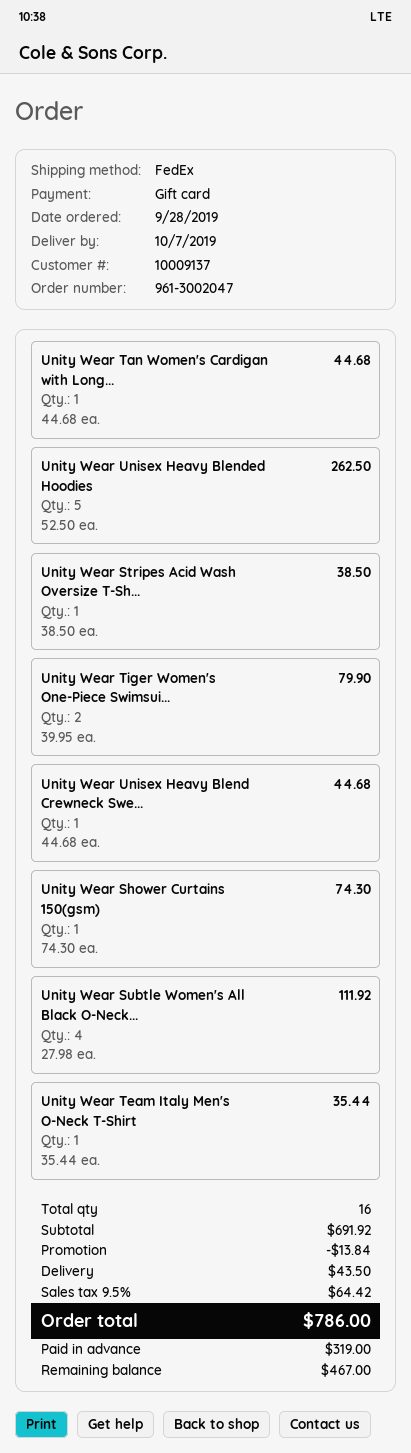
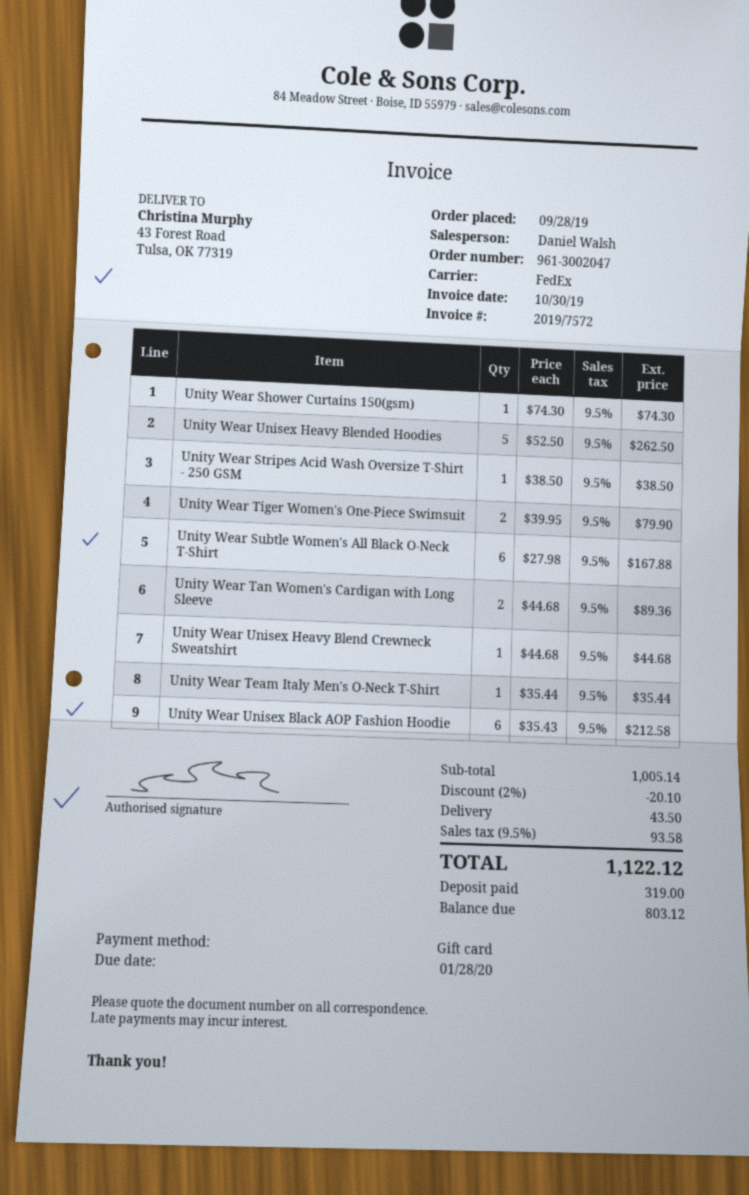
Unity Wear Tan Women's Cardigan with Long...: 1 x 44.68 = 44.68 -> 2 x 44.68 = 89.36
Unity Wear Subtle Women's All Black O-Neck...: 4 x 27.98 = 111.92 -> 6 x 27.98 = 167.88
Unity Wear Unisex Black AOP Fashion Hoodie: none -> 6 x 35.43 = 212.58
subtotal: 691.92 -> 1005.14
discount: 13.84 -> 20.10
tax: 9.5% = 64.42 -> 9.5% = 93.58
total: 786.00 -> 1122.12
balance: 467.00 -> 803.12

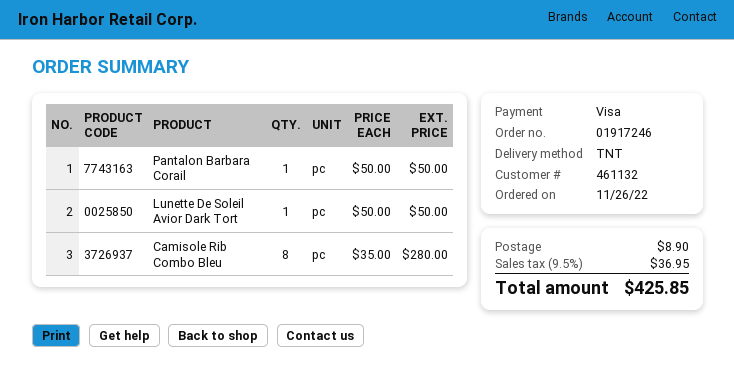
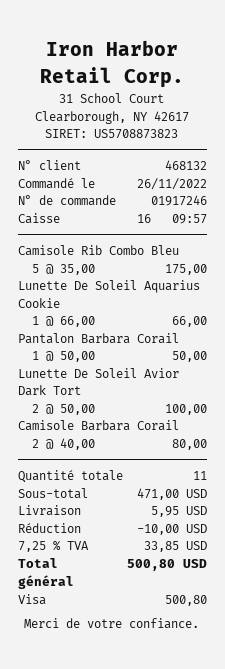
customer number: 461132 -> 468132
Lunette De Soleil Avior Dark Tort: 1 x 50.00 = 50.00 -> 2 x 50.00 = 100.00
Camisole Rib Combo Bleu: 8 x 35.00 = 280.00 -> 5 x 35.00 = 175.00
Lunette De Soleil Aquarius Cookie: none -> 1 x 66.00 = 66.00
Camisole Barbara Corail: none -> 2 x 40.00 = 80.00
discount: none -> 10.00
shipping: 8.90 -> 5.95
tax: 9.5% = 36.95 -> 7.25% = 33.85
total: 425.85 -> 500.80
--
## Instructions to follow
If a line in the material contains "none", show it.

## Solved exercise
Unity Wear Unisex Black AOP Fashion Hoodie: none -> 6 x 35.43 = 212.58
Lunette De Soleil Aquarius Cookie: none -> 1 x 66.00 = 66.00
Camisole Barbara Corail: none -> 2 x 40.00 = 80.00
discount: none -> 10.00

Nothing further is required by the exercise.